Over the past four years, we have had the pleasure of working with a broad range of advertisers. While the size, budget and campaign objectives vary between brands, there are a few common questions that all advertisers need to answer. One of the more prevalent being, which cost model should we use?
This question deserves serious thought, as there are pros and cons to the various cost models. Making the right choice requires a full understanding of the implications of each model, as well as a firm understanding of your goals and capabilities.
There are three major types of cost models for metasearch campaigns:
- CPC – cost-per-click
- CPA – cost-per action, where publishers charge a flat fee or % of booking value
- Hybrid – which is a combination of the two
These cost models can individually become more complicated. In Google Hotel Ads, advertisers can adjust CPCs based on many different factors such as the room rate, the placement of the ad within the search results, the length of the stay, the location of the user, and the type of device a user is using. TripAdvisor CPCs can be modified based on the placement and user audience. The remaining publishers vary in their approach, but most allow bidding by placement and device type.

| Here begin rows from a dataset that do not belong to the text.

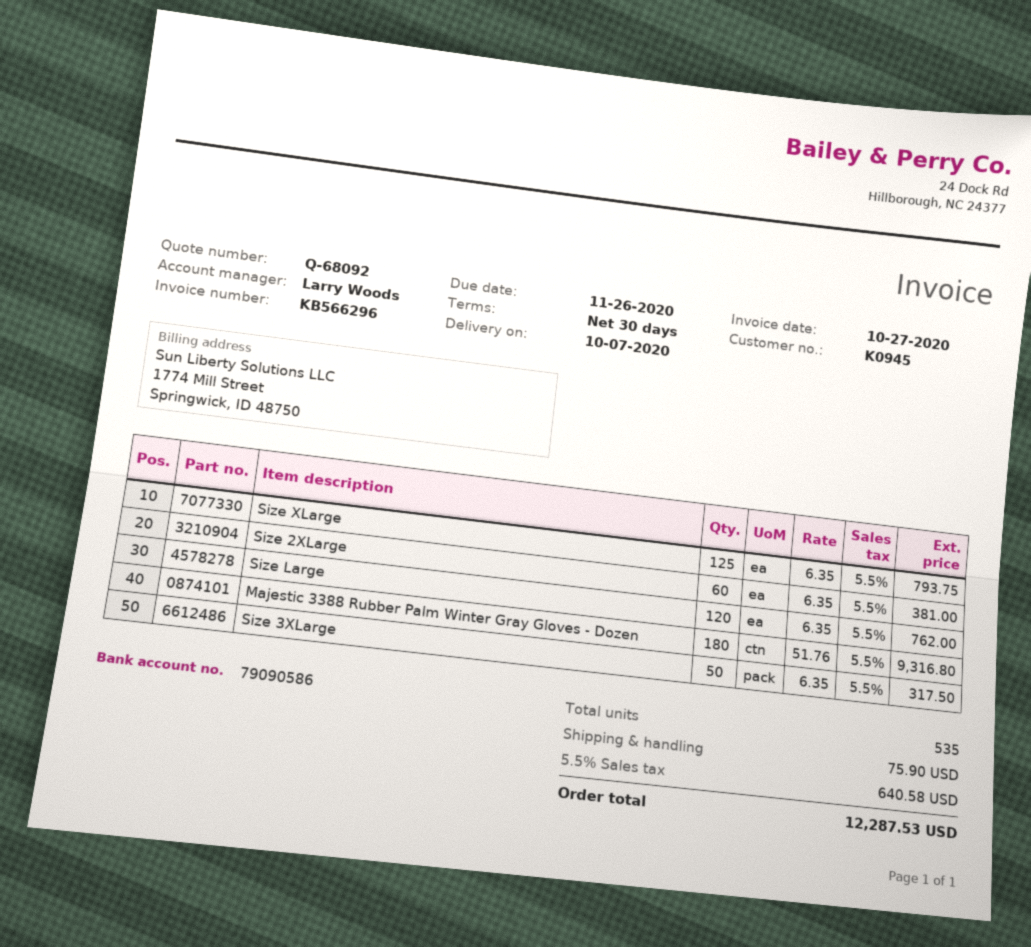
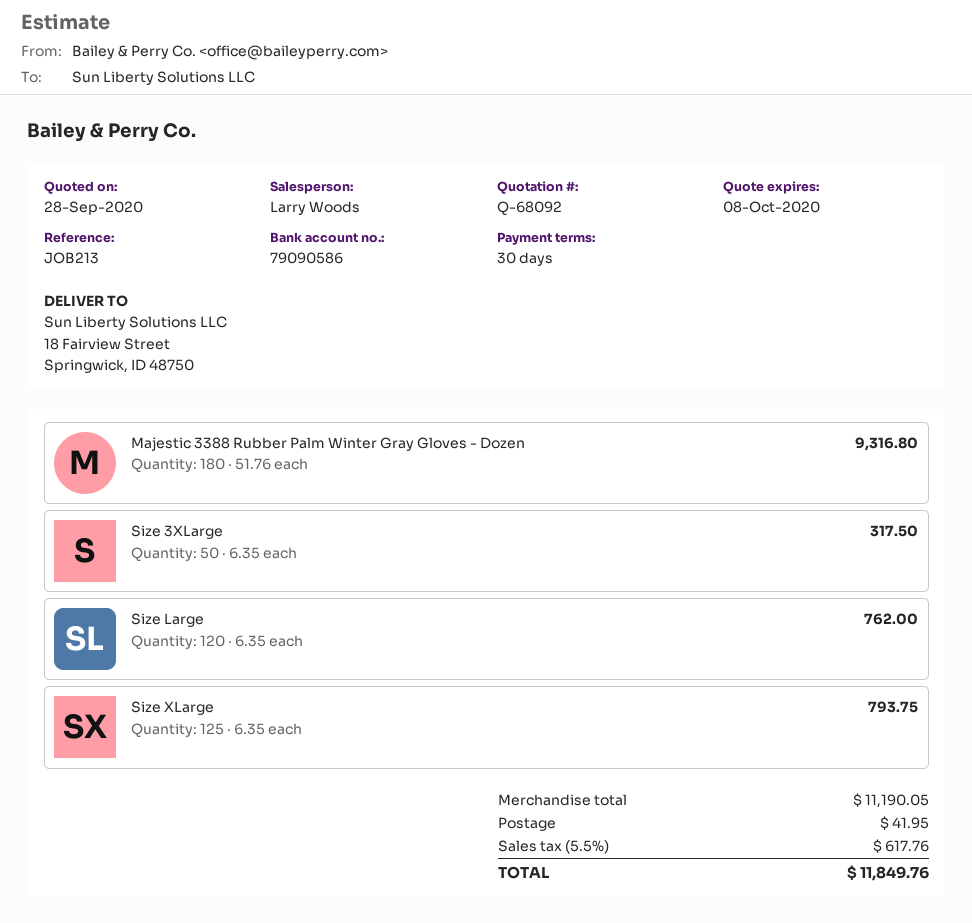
Size 2XLarge: 60 x 6.35 = 381.00 -> none
shipping: 75.90 -> 41.95
tax: 5.5% = 640.58 -> 5.5% = 617.76
total: 12287.53 -> 11849.76

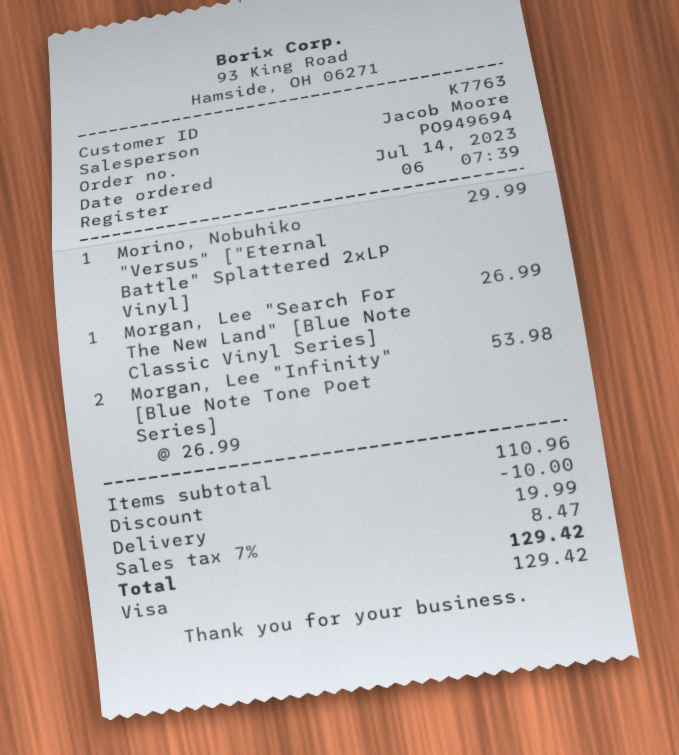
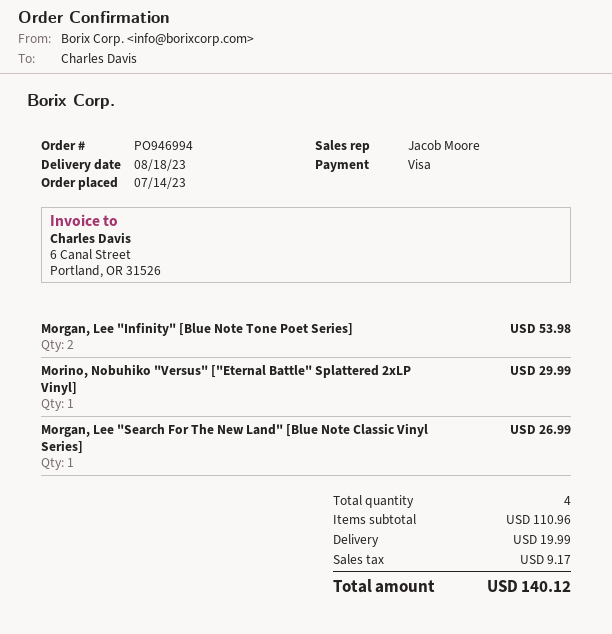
order number: PO949694 -> PO946994
discount: 10.00 -> none
tax: 8.47 -> 9.17
total: 129.42 -> 140.12

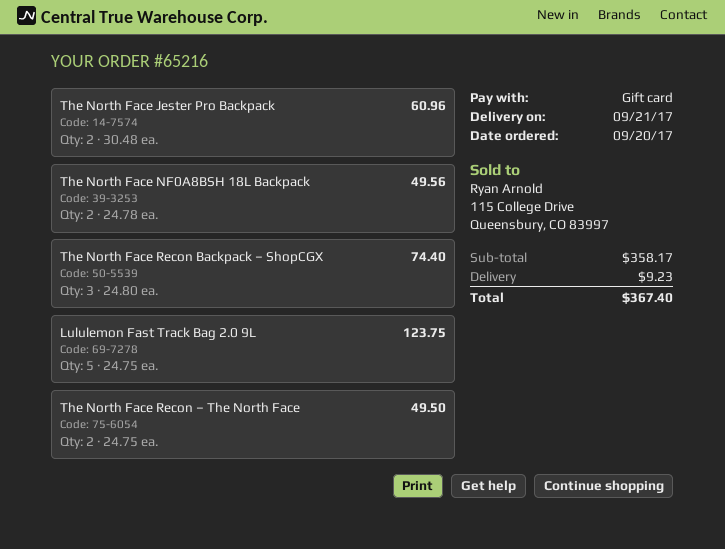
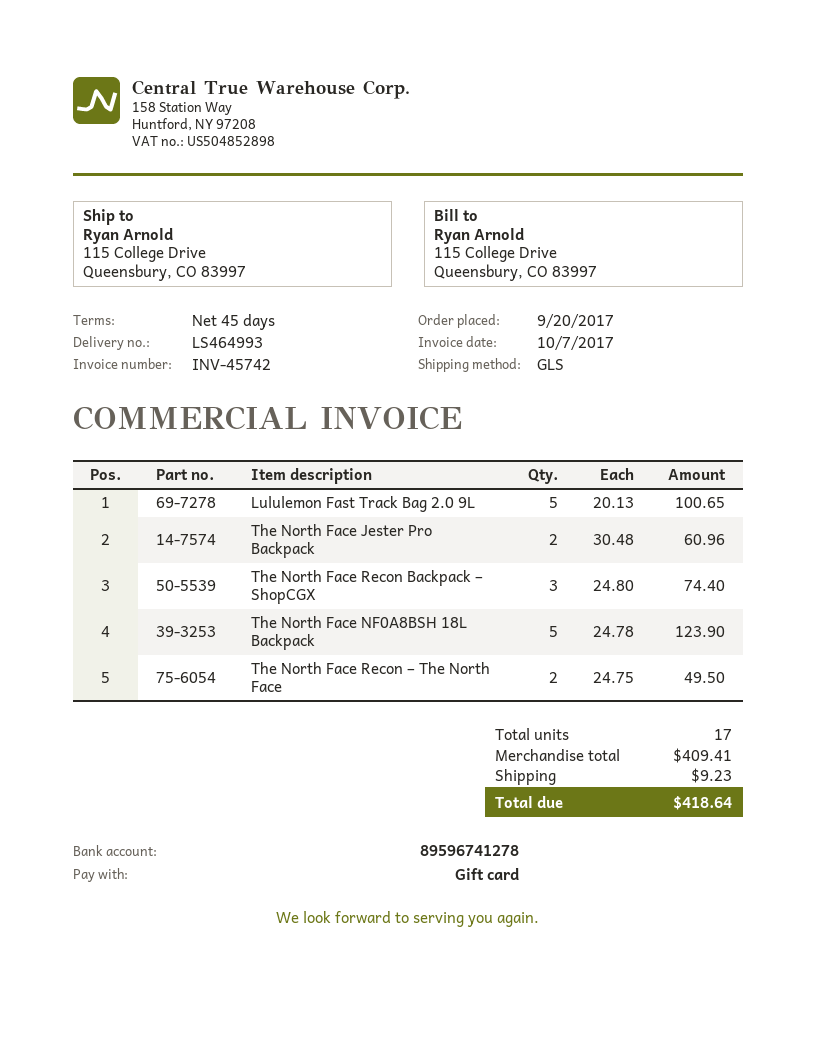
The North Face NF0A8BSH 18L Backpack: 2 x 24.78 = 49.56 -> 5 x 24.78 = 123.90
Lululemon Fast Track Bag 2.0 9L: 5 x 24.75 = 123.75 -> 5 x 20.13 = 100.65
subtotal: 358.17 -> 409.41
total: 367.40 -> 418.64

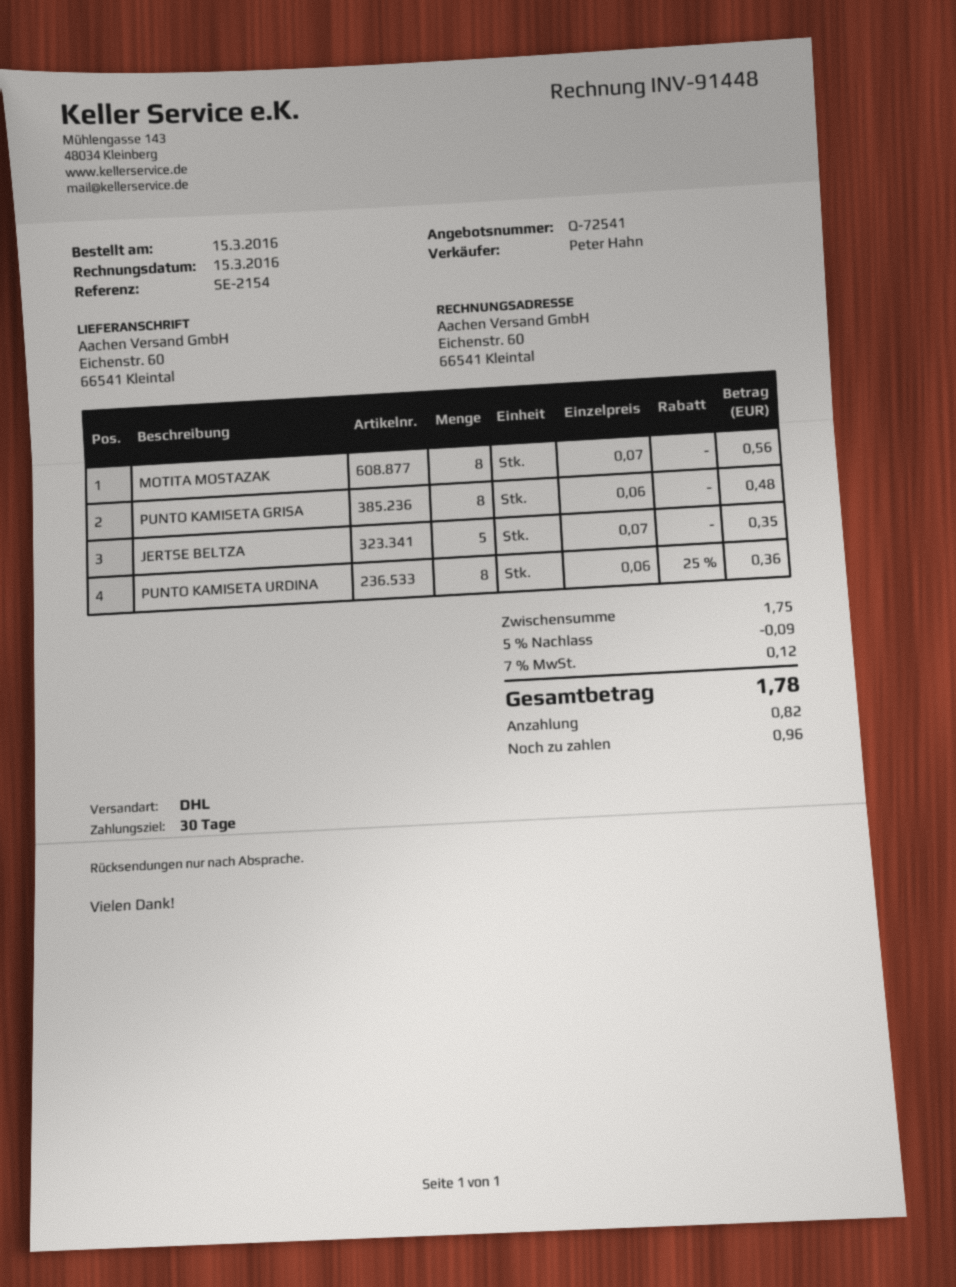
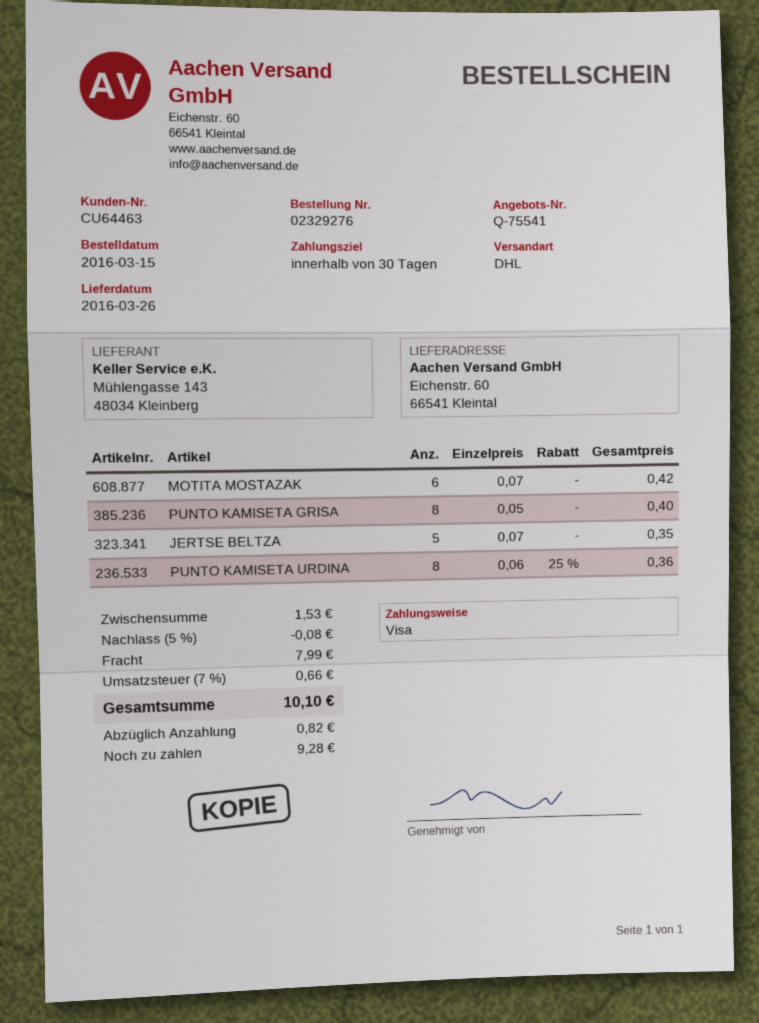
quote number: Q-72541 -> Q-75541
MOTITA MOSTAZAK: 8 x 0.07 = 0.56 -> 6 x 0.07 = 0.42
PUNTO KAMISETA GRISA: 8 x 0.06 = 0.48 -> 8 x 0.05 = 0.40
subtotal: 1.75 -> 1.53
discount: 5% = 0.09 -> 5% = 0.08
shipping: none -> 7.99
tax: 7% = 0.12 -> 7% = 0.66
total: 1.78 -> 10.10
balance: 0.96 -> 9.28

For the purpose of this post, we will focus on the first two options, as the third is a merely a mixture of the first two.
A CPC model applies to any auction environment where the advertiser pays a negotiated price for each click. Depending on the publisher, the CPC can be either flat or variable. Typically speaking, CPCs, also referred to as bids, can frequently be updated. Depending on the publisher, updates can be made in real-time or on a daily basis.